Example: 3.1 (ties to Requirement 3.1 in the spec)
Live preview
What it looks like populated.
Excerpt from the Basic Sumatra FMEA workbook, Test Dev sheet.
| Risk ID | Category | Failure Mode | Sev | Pri | Like | RPN | Recommended Action | Who / Phase | Req |
|---|---|---|---|---|---|---|---|---|---|
| 1.0 | Functionality | Failures causing specific features not to work | |||||||
| 1.001 | Regression of existing SpeedyWriter features. | 1 | 1 | 3 | 3 | Rerun entire R3.0 test set. | Test/IS | 3.0 | |
| 1.002 | Can't cancel incomplete actions using cancel or back. | 2 | 3 | 4 | 24 | Opportunity testing. | N/A | ||
| 1.005 | Check-in of new document to DMS fails. | 2 | 1 | 2 | 4 | Extensive testing. | Dev/UC-Test/IS | 3.1 | |
| 2.0 | Load, Capacity, Volume | Failures in scaling to expected peak concurrent usage | |||||||
| 2.001 | System fails at or before 25 concurrent users. | 1 | 1 | 3 | 3 | Extensive testing. | Test/S | 1.1 | |
| 2.004 | System disallows 32,767 or fewer user accounts. | 1 | 3 | 3 | 9 | Balanced testing. | Test/S | 1.3 |
How to use it
8 steps, in order.
- 1
Convene the FMEA workshop with every stakeholder who owns quality: product, engineering, support, security, operations. One meeting per category is fine.
- 2
Fill in the Risk ID and Quality Risk Category header rows first, one per category you will cover.
- 3
Under each category, enumerate failure modes in the Failure Mode / Quality Risk / Effect column. One row per distinct failure. Do not dedupe aggressively at this stage.
- 4
Score Severity, Priority, and Likelihood as a group. When the group disagrees, capture the disagreement in a comment — do not paper over it.
- 5
Compute the RPN (the workbook does this for you via a formula).
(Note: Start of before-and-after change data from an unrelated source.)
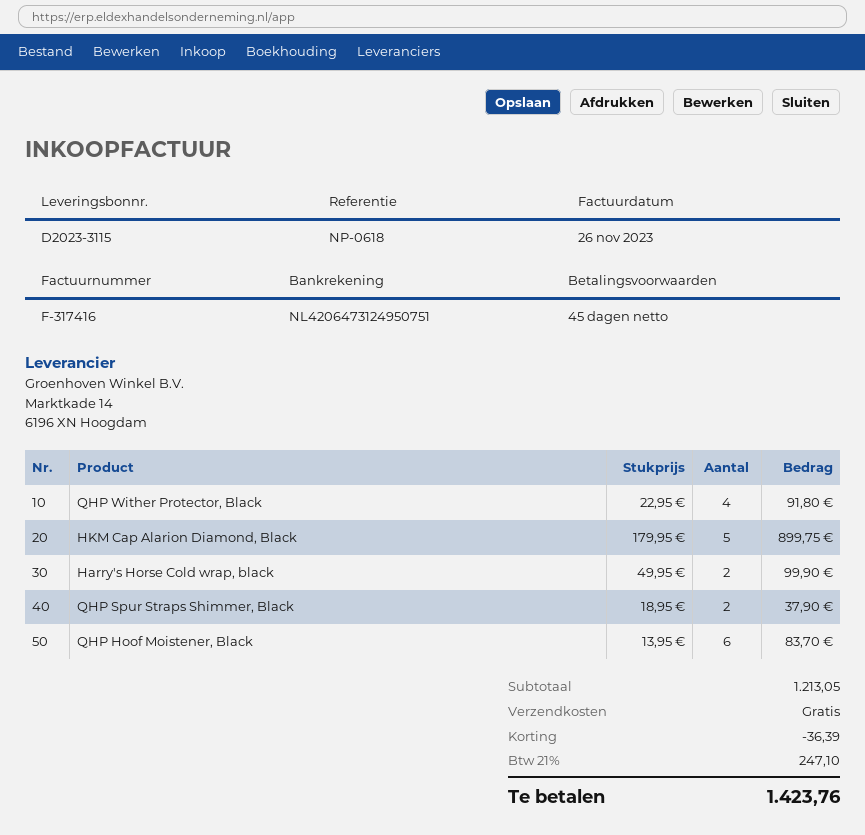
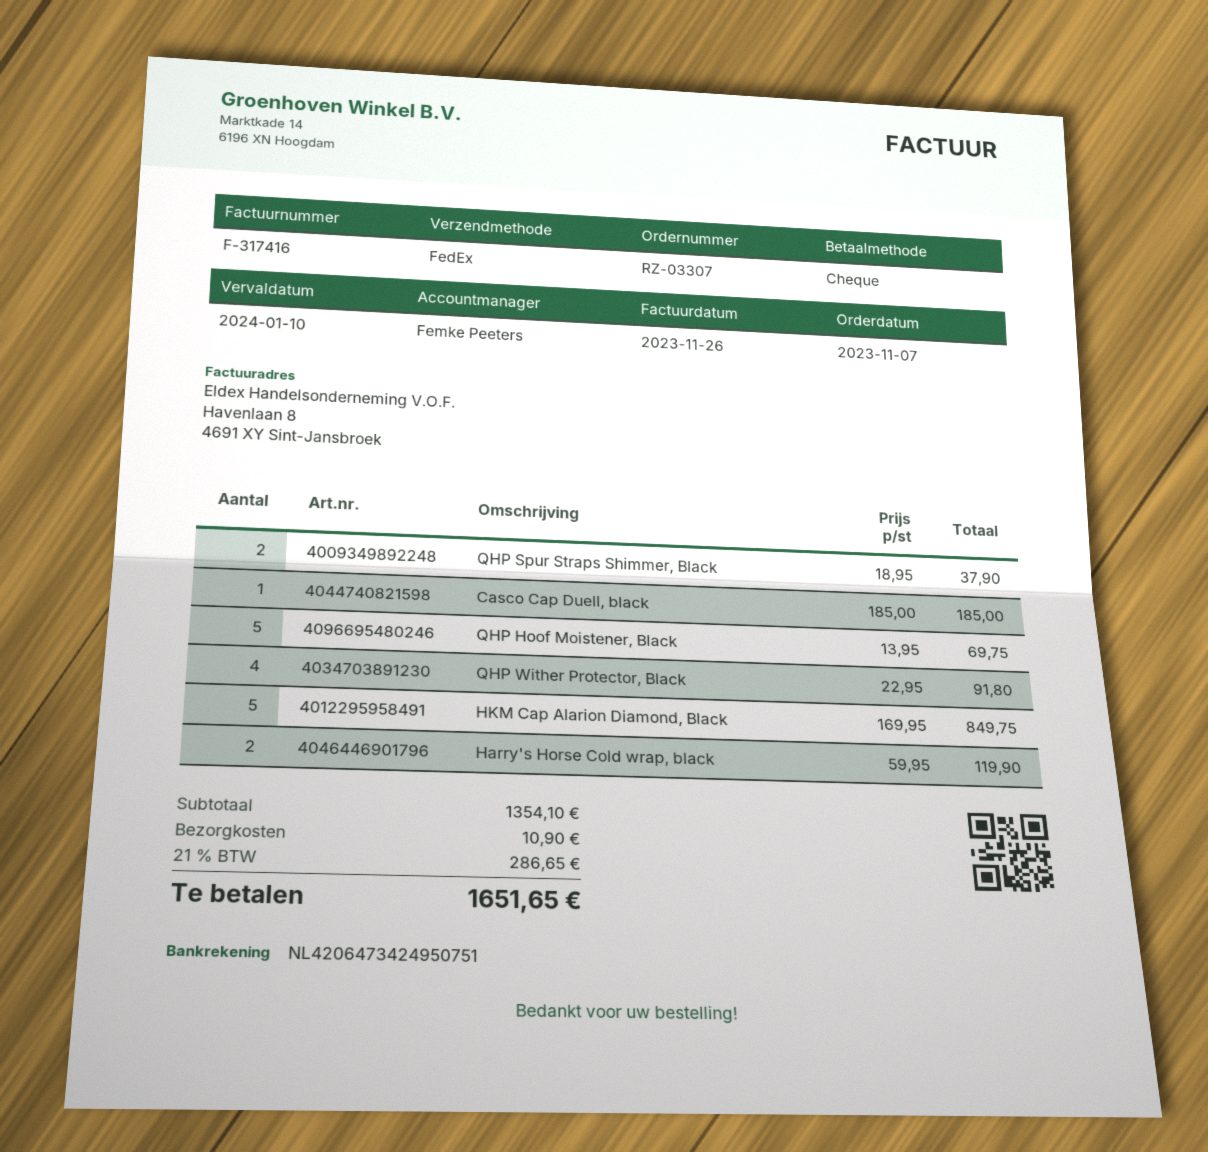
bank account: NL4206473124950751 -> NL4206473424950751
HKM Cap Alarion Diamond, Black: 5 x 179.95 = 899.75 -> 5 x 169.95 = 849.75
Harry's Horse Cold wrap, black: 2 x 49.95 = 99.90 -> 2 x 59.95 = 119.90
QHP Hoof Moistener, Black: 6 x 13.95 = 83.70 -> 5 x 13.95 = 69.75
Casco Cap Duell, black: none -> 1 x 185.00 = 185.00
subtotal: 1213.05 -> 1354.10
discount: 36.39 -> none
shipping: 0.00 -> 10.90
tax: 21% = 247.10 -> 21% = 286.65
total: 1423.76 -> 1651.65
Sort the register by RPN ascending and review the top of the list with the group.
- 6
Fill in Recommended Action for every row. Tests that will never run (Opportunity, Report-and-Move-On) are still logged here so the judgment is explicit.
- 7
Trace each risk to a requirement. Mark rows with no link for a follow-up requirements review, and handle the incipient-bugs step of the Quality Risk Analysis Process.
- 8
Check the finalized workbook into configuration management and require change requests to alter it afterwards.
Methodology
The thinking behind it.
The FMEA scale is counter-intuitive: lower numbers mean more severe, higher priority, more likely. This is deliberate — it lets you multiply into an RPN where lower means "do this first". If your organization finds it confusing, invert it in display but keep the multiplication convention internally.
The Basic variant uses one sheet. The Advanced variant uses four sheets (Initial, Estimate, Planning, Test Dev) — each snapshots the FMEA at a different phase of the project so you can see how risk understanding evolves over time.
When in doubt, score higher (lower number). An over-scored risk costs a few extra tests. An under-scored risk costs a production incident.